Marx (1980, p. 58) chamou de cooperação "a forma de trabalho em que muitos trabalham juntos, de acordo com um plano, no mesmo processo de produção ou em processos de produção diferentes mas conexos". A cooperação é, portanto, força produtiva, atividade coletiva, trabalho socialmente combinado.

Assim sendo, a mulher precisa saber articular suas tarefas produtivas e reprodutivas, buscando o equilíbrio entre estas, de modo que o cotidiano seja menos desgastante.

A qualidade de vida da família depende da articulação e da organização do cotidiano, nas várias fases de desenvolvimento de seus componentes, bem como das formas de lidar com as transformações e mudanças nas relações pais e filhos, marido e mulher. Sabemos que este processo é extremamente difícil, porém, é essencial no sentido de enfrentar os desafios que são postos no dia a dia.

Um aspecto a ser destacado na questão das relações familiares é que, no passado, quando a mulher não trabalhava fora de casa, a relação estabelecida no âmbito doméstico

era mais próxima da mãe e permeada pela afetividade. No entanto, hoje, esta relação apresenta-se mais distanciada do elemento materno e mais ligada à figura do genitor.
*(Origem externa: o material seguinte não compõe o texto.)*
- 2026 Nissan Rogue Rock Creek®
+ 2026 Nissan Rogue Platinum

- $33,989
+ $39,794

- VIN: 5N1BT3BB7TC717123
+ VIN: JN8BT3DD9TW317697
As mulheres têm permanecido pouco tempo dentro de casa, e quando se encontram neste ambiente, as suas tarefas são imensas, não lhes restando condições físicas, emocionais e de tempo para maior dedicação aos membros familiares. Desta forma, as relações encontram-se cada vez mais distanciadas e desgastadas, sendo, em alguns casos, motivos de conflitos e até desestruturação familiar.

Os dados nos levam a refletir que as diversas funções assumidas atualmente pelas mulheres têm provocado situações estressantes, e estas são descarregadas no ambiente familiar, prejudicando o relacionamento. A mulher usa da autoridade e poder que tem perante a família, para desabafar sobre esta suas mágoas, angústias e insatisfações.
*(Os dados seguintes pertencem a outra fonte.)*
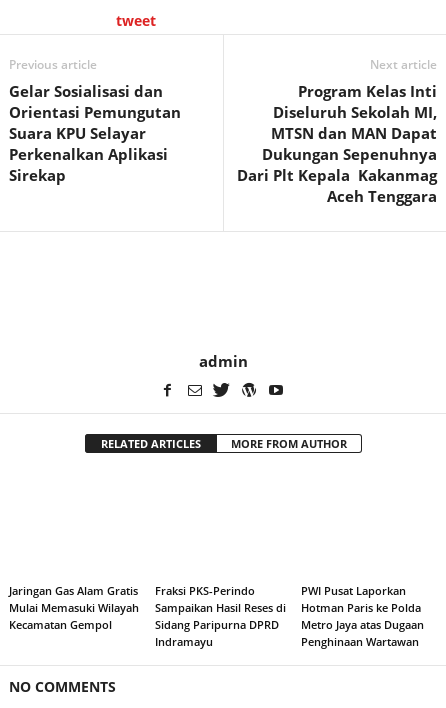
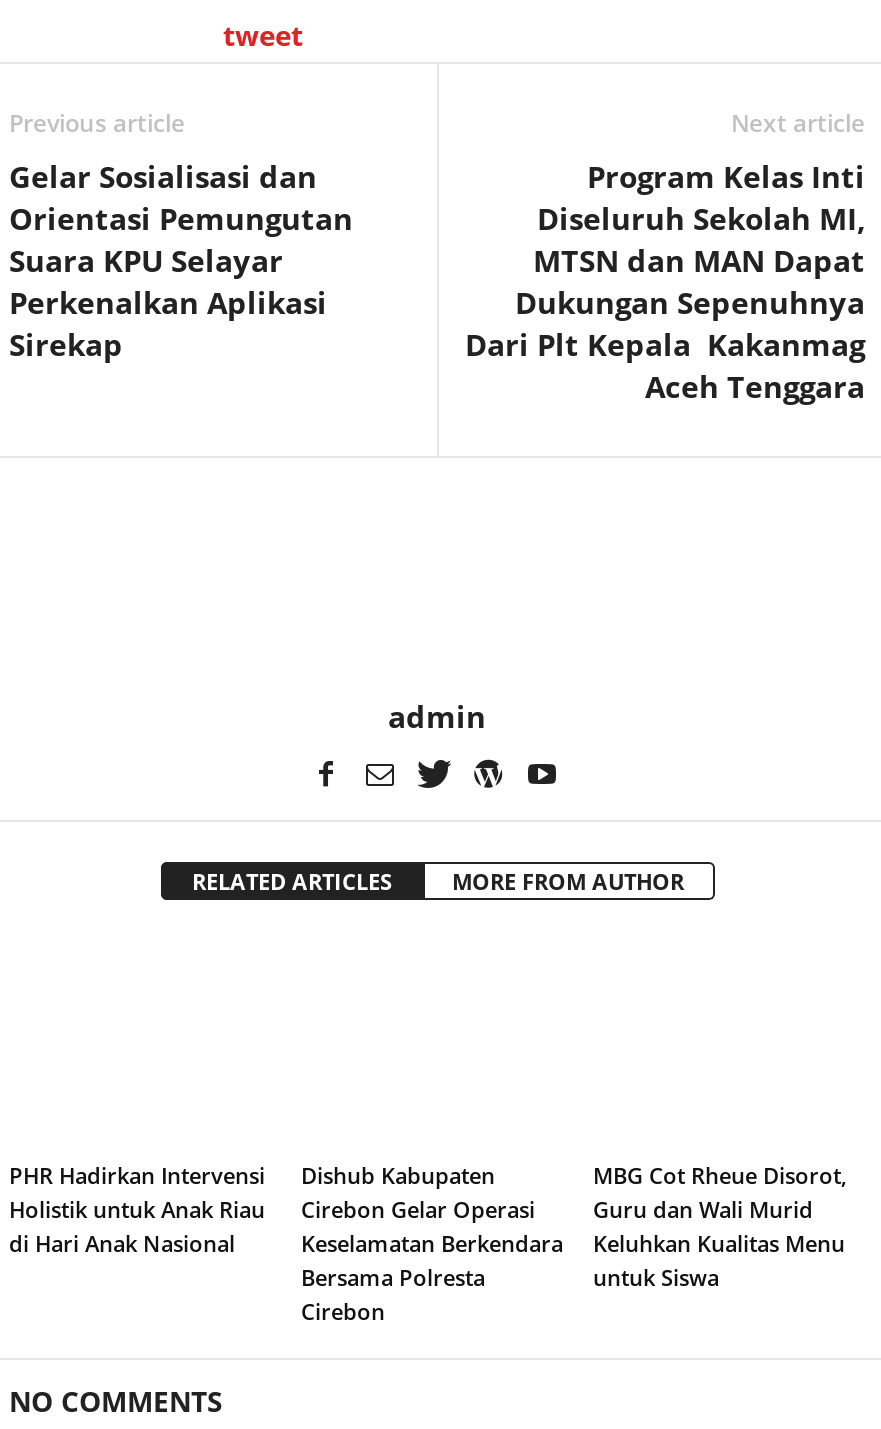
- Jaringan Gas Alam Gratis
- Mulai Memasuki Wilayah
- Kecamatan Gempol
+ PHR Hadirkan Intervensi
+ Holistik untuk Anak Riau
+ di Hari Anak Nasional

- Fraksi PKS-Perindo
- Sampaikan Hasil Reses di
- Sidang Paripurna DPRD
- Indramayu
+ Dishub Kabupaten
+ Cirebon Gelar Operasi
+ Keselamatan Berkendara
+ Bersama Polresta
+ Cirebon

- PWI Pusat Laporkan
- Hotman Paris ke Polda
- Metro Jaya atas Dugaan
- Penghinaan Wartawan
+ MBG Cot Rheue Disorot,
+ Guru dan Wali Murid
+ Keluhkan Kualitas Menu
+ untuk Siswa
Os familiares entrevistados deixaram claro que o relacionamento com a mãe/mulher deixa a desejar, uma vez que esta permanece pouco tempo dentro de casa e, quando fica, está cansada e sem condições para uma convivência atenciosa e tranqüila. Assim relatou F2 (filha):

"Eu me relaciono melhor com o meu pai, porque a minha mãe, ela chega aqui

todo mundo. Aí, a gente já se desentende".

E F3 (marido):

“A gente sente falta da companheira para conversar. Tem hora que eu fico sozinho, porque uma filha estuda a noite e a outra sai; esposa também sai, e eu fico sozinho dentro de casa".

Desta forma, a questão do relacionamento familiar, na organização do cotidiano das mulheres funcionárias da UCDB, constitui-se em um aspecto que necessitaria ser refletido e repensado, visando à superação das dificuldades.